TASK ITEM
The finished copy should hold every entry exactly as given, and no pictures.

DATA FOR REVIEW
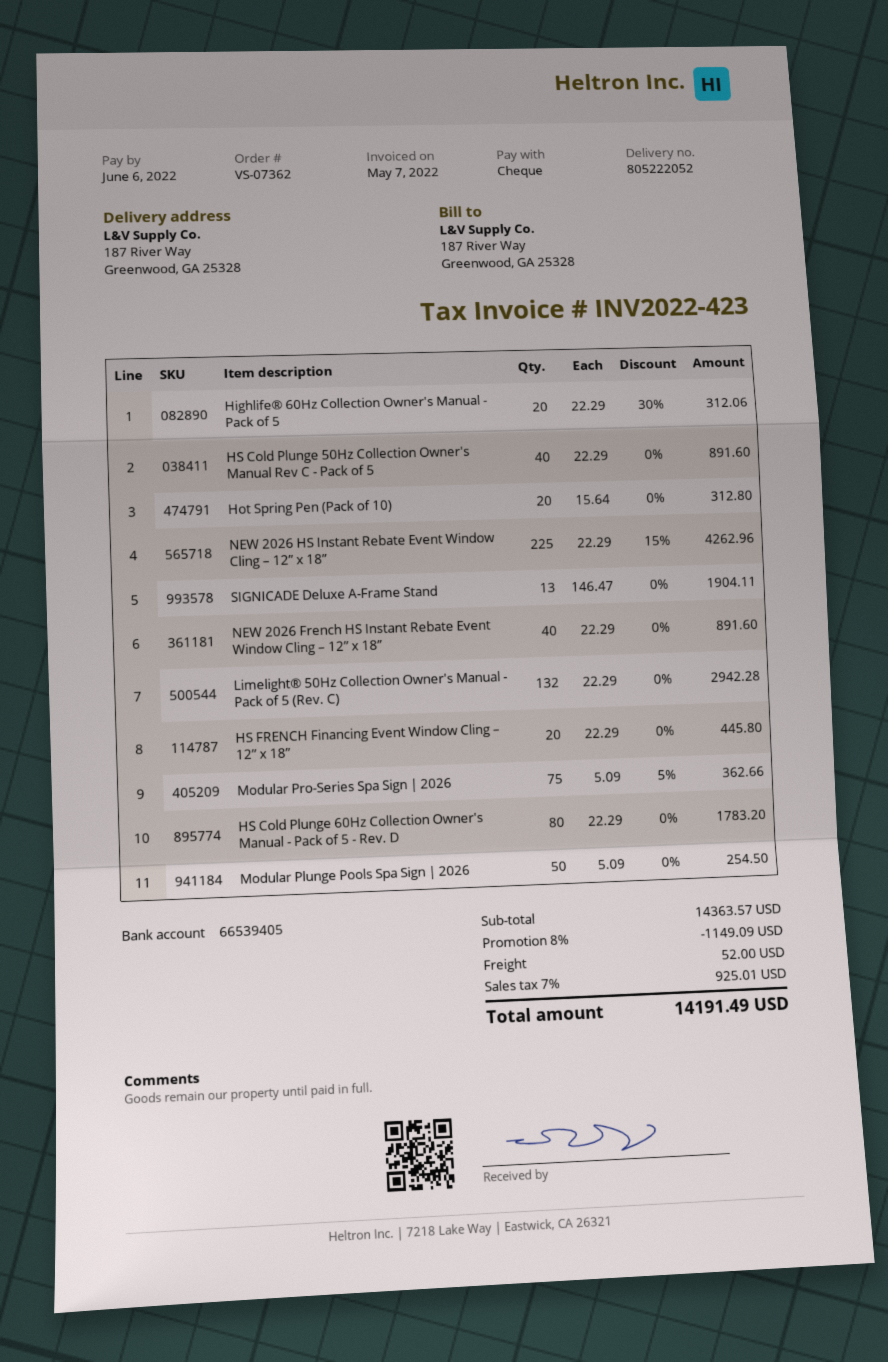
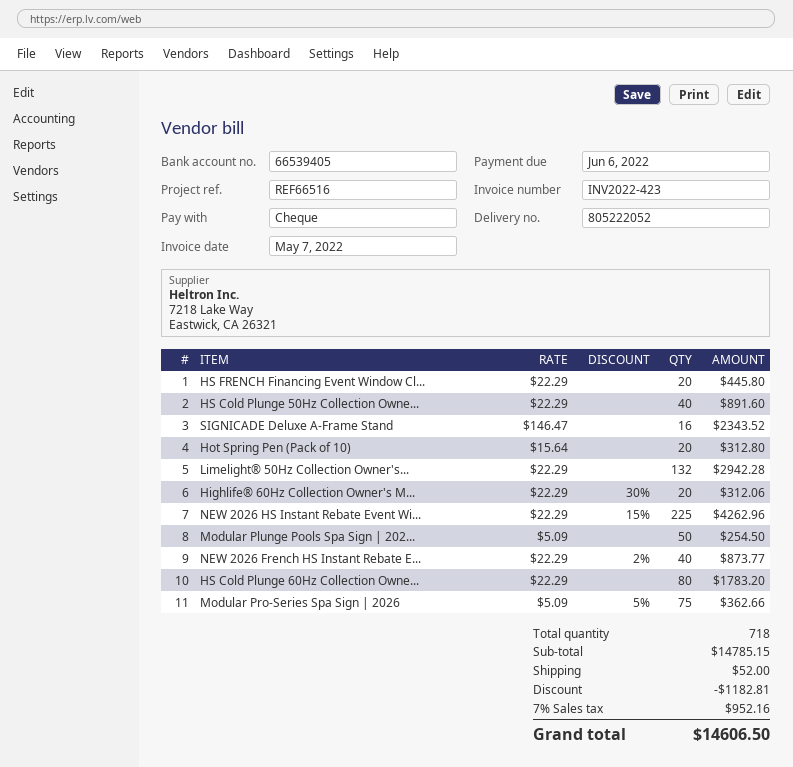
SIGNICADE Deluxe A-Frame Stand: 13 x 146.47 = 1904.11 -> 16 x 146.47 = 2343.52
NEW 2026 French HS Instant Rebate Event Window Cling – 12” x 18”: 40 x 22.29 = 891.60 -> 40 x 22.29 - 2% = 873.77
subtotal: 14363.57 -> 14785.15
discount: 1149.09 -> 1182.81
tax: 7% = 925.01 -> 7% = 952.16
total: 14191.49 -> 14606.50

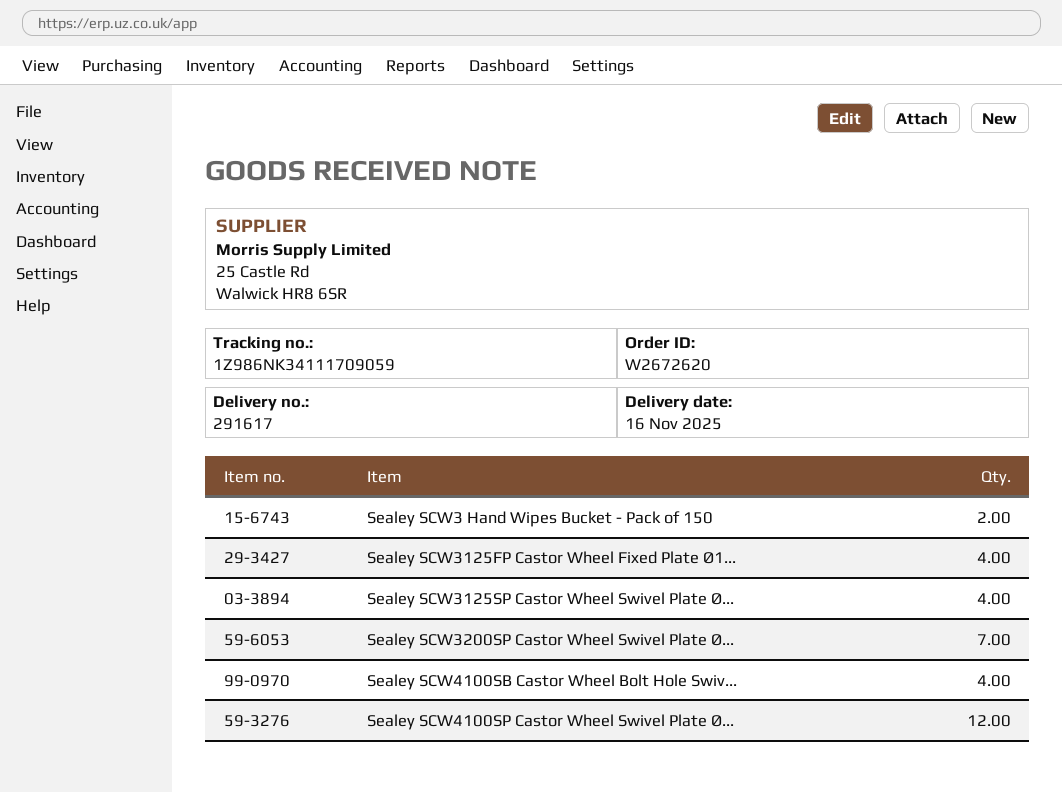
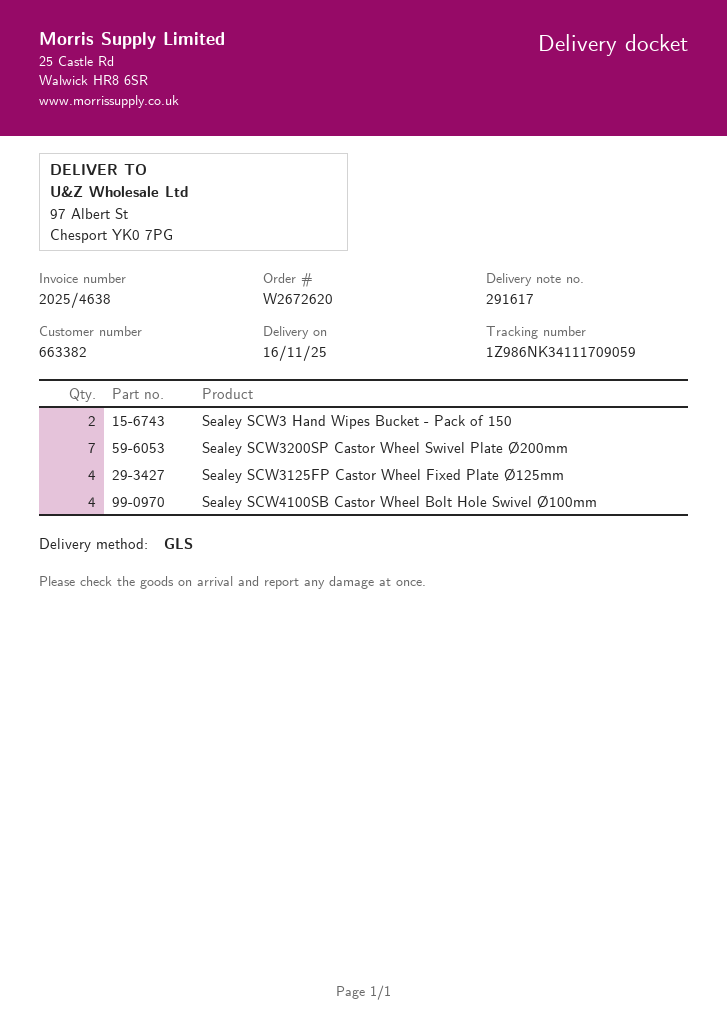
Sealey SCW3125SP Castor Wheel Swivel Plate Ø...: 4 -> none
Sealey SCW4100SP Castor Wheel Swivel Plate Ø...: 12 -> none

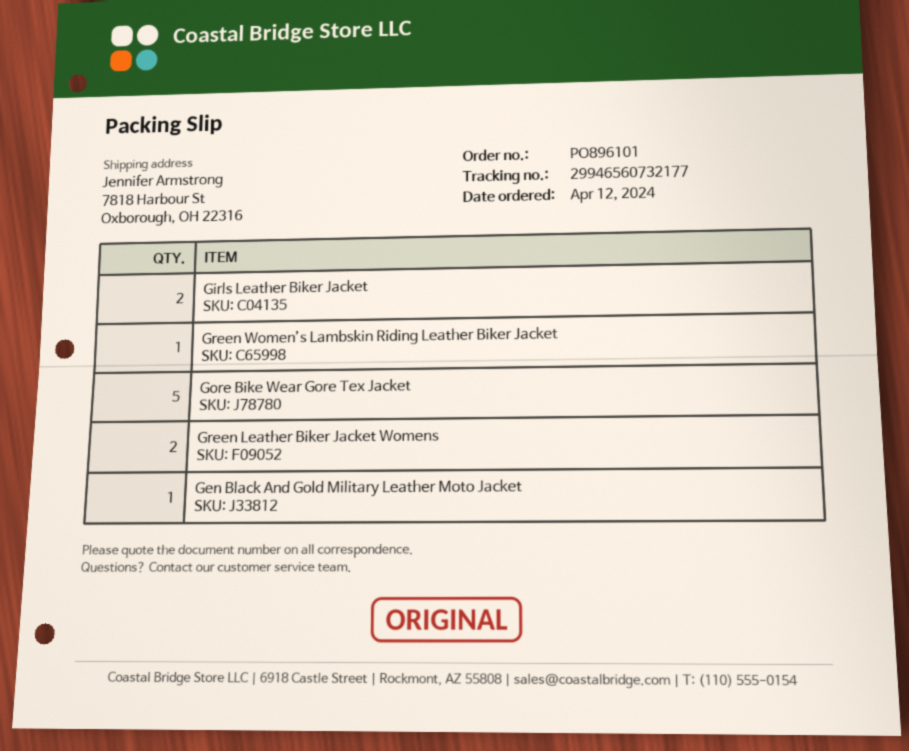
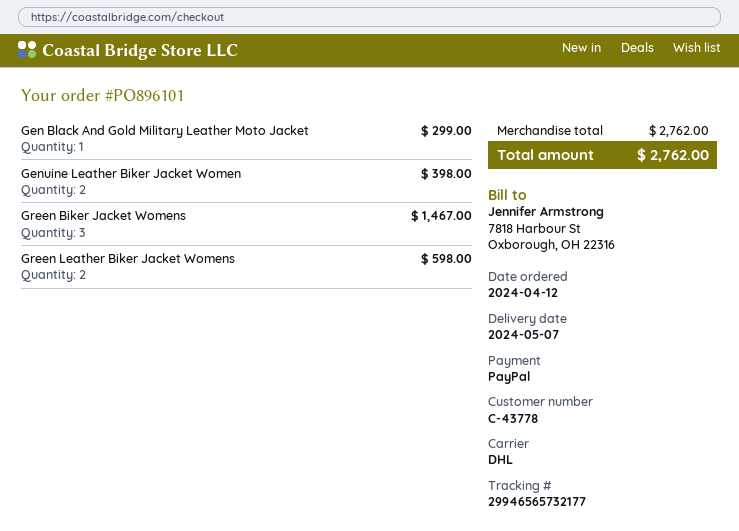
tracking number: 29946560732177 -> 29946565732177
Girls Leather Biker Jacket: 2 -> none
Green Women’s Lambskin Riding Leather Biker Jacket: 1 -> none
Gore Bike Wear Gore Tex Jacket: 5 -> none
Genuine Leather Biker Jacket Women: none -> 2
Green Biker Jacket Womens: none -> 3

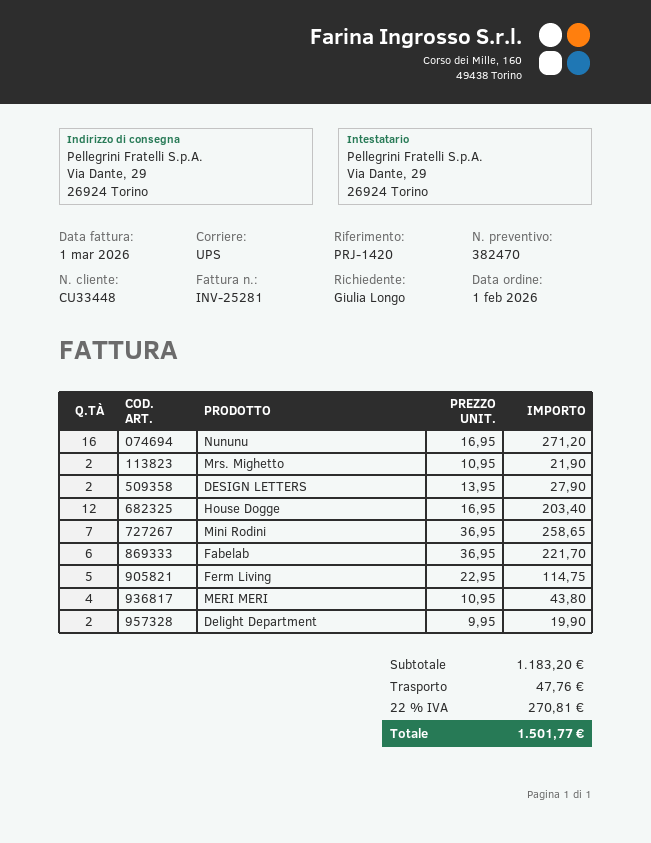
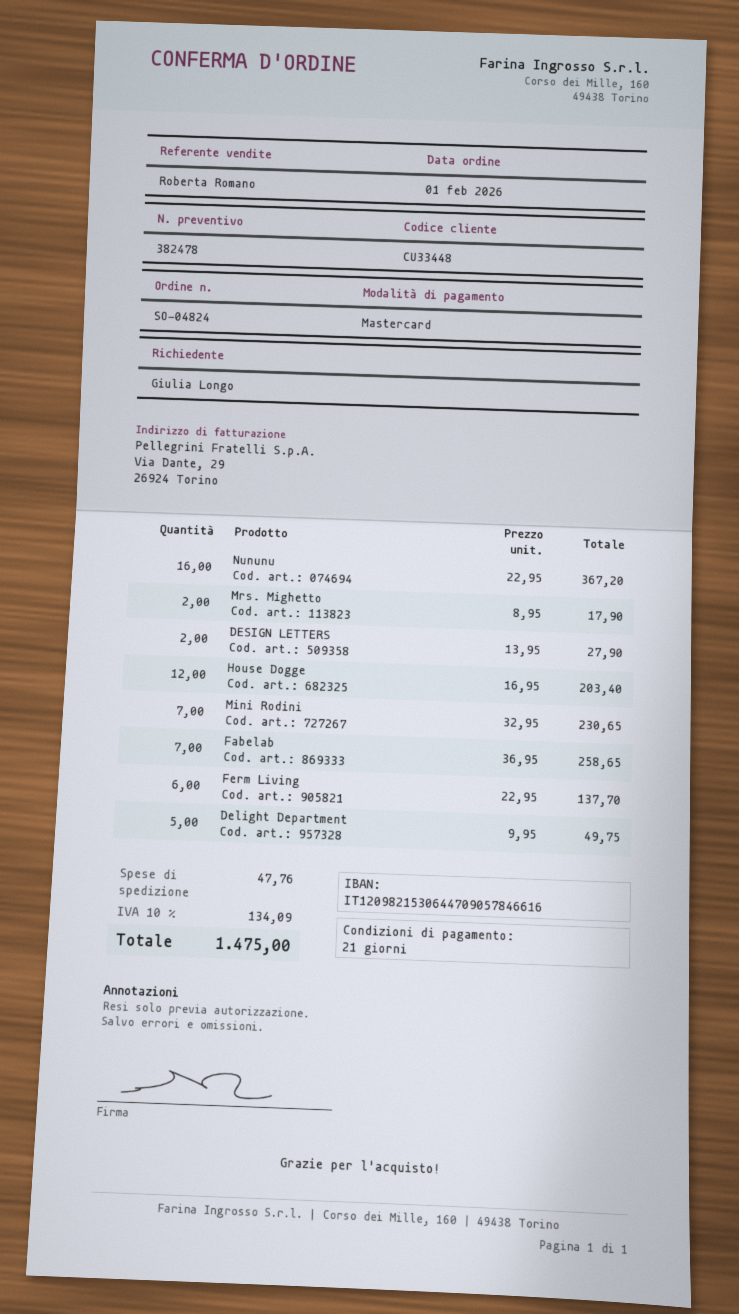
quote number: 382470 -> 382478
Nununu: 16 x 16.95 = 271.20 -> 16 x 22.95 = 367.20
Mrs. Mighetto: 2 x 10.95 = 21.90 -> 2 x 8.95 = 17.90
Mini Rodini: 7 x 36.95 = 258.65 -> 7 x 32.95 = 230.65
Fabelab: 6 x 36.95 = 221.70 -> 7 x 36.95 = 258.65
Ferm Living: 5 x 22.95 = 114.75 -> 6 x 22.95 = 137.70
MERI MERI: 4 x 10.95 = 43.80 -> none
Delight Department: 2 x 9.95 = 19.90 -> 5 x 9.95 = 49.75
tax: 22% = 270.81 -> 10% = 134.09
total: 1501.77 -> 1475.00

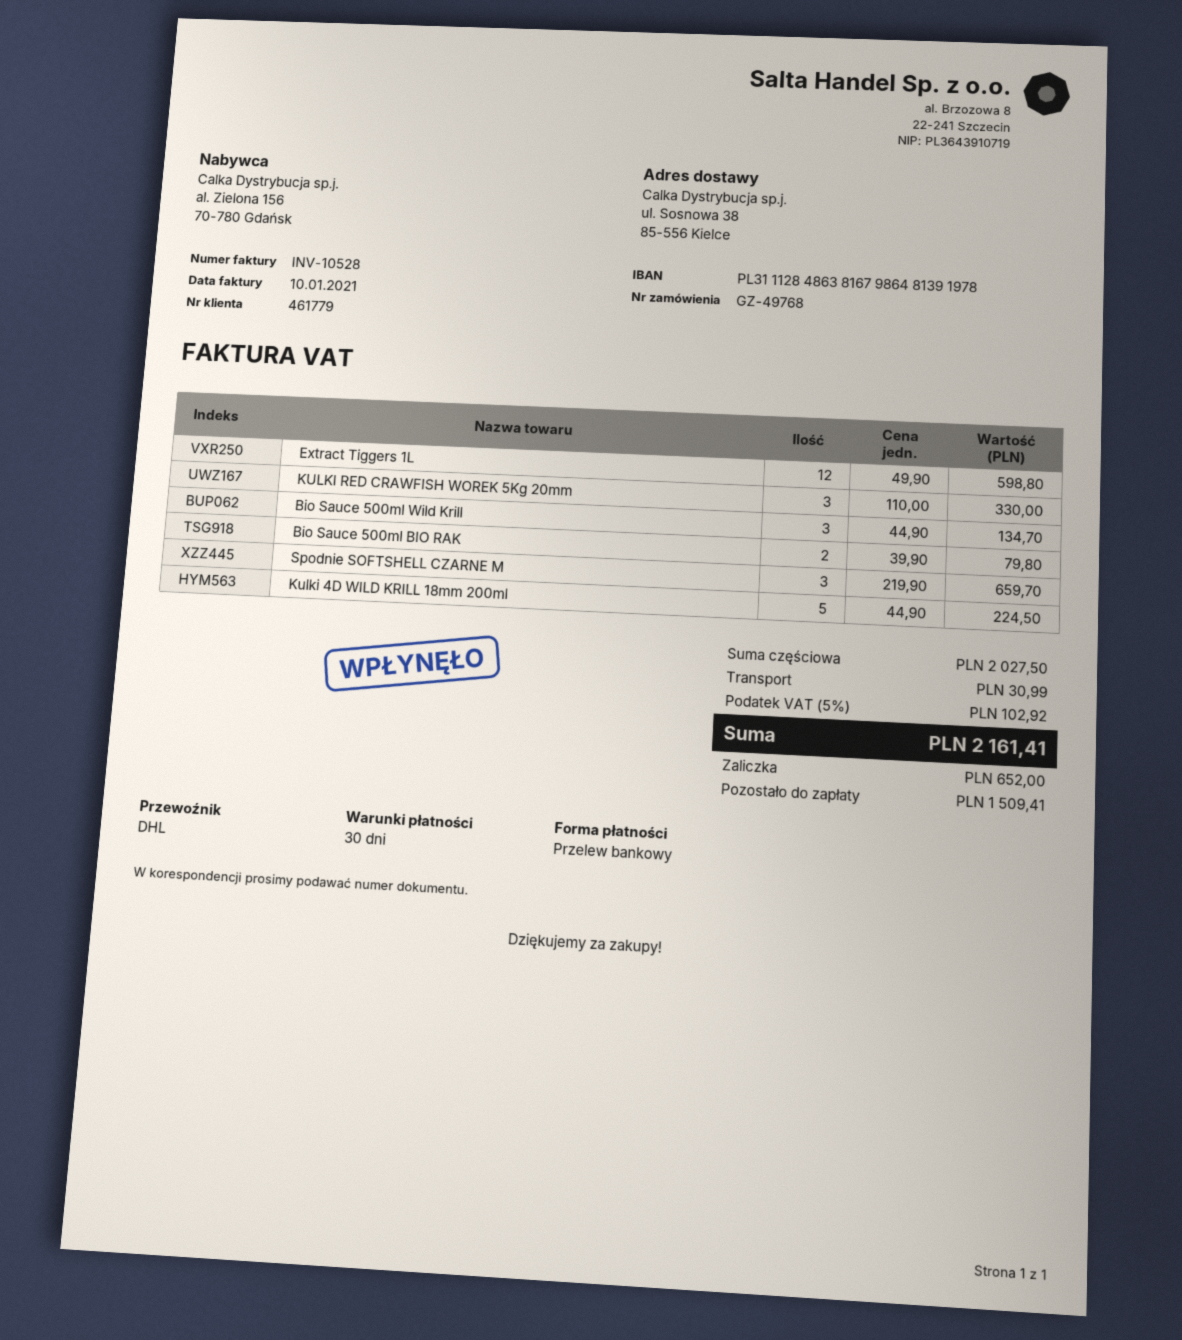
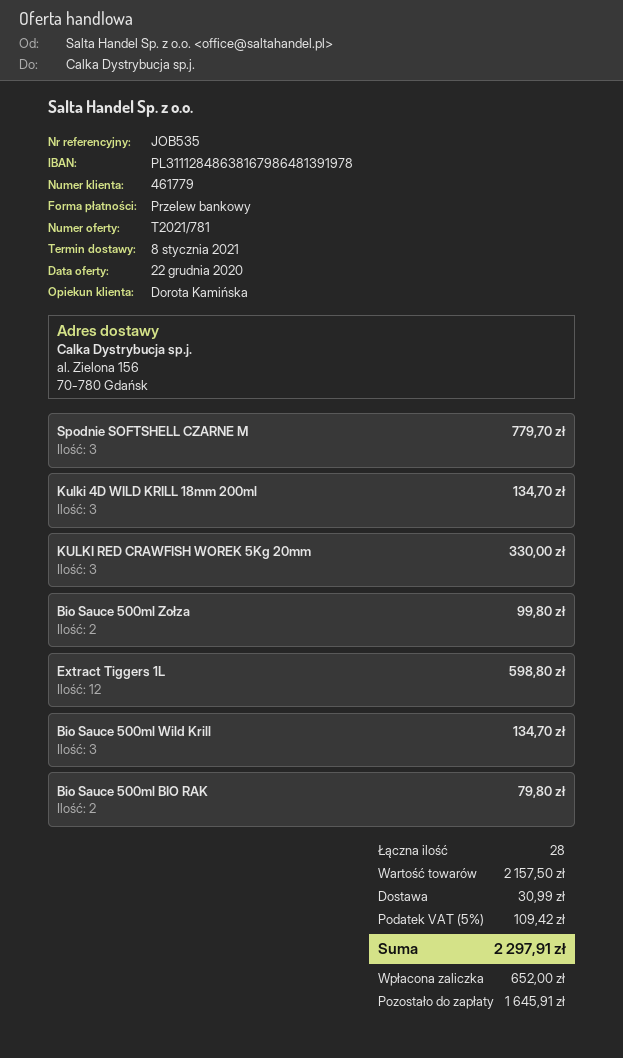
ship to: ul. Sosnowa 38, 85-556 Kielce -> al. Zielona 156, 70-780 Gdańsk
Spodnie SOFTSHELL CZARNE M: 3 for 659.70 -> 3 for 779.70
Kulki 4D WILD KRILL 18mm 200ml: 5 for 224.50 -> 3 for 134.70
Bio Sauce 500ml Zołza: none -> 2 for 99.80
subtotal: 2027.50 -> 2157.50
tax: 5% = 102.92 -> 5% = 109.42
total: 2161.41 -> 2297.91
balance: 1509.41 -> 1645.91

SOLUTION TO THE PROBLEM
SIGNICADE Deluxe A-Frame Stand: 13 x 146.47 = 1904.11 -> 16 x 146.47 = 2343.52
NEW 2026 French HS Instant Rebate Event Window Cling – 12” x 18”: 40 x 22.29 = 891.60 -> 40 x 22.29 - 2% = 873.77
subtotal: 14363.57 -> 14785.15
discount: 1149.09 -> 1182.81
tax: 7% = 925.01 -> 7% = 952.16
total: 14191.49 -> 14606.50

Sealey SCW3125SP Castor Wheel Swivel Plate Ø...: 4 -> none
Sealey SCW4100SP Castor Wheel Swivel Plate Ø...: 12 -> none

tracking number: 29946560732177 -> 29946565732177
Girls Leather Biker Jacket: 2 -> none
Green Women’s Lambskin Riding Leather Biker Jacket: 1 -> none
Gore Bike Wear Gore Tex Jacket: 5 -> none
Genuine Leather Biker Jacket Women: none -> 2
Green Biker Jacket Womens: none -> 3

quote number: 382470 -> 382478
Nununu: 16 x 16.95 = 271.20 -> 16 x 22.95 = 367.20
Mrs. Mighetto: 2 x 10.95 = 21.90 -> 2 x 8.95 = 17.90
Mini Rodini: 7 x 36.95 = 258.65 -> 7 x 32.95 = 230.65
Fabelab: 6 x 36.95 = 221.70 -> 7 x 36.95 = 258.65
Ferm Living: 5 x 22.95 = 114.75 -> 6 x 22.95 = 137.70
MERI MERI: 4 x 10.95 = 43.80 -> none
Delight Department: 2 x 9.95 = 19.90 -> 5 x 9.95 = 49.75
tax: 22% = 270.81 -> 10% = 134.09
total: 1501.77 -> 1475.00

ship to: ul. Sosnowa 38, 85-556 Kielce -> al. Zielona 156, 70-780 Gdańsk
Spodnie SOFTSHELL CZARNE M: 3 for 659.70 -> 3 for 779.70
Kulki 4D WILD KRILL 18mm 200ml: 5 for 224.50 -> 3 for 134.70
Bio Sauce 500ml Zołza: none -> 2 for 99.80
subtotal: 2027.50 -> 2157.50
tax: 5% = 102.92 -> 5% = 109.42
total: 2161.41 -> 2297.91
balance: 1509.41 -> 1645.91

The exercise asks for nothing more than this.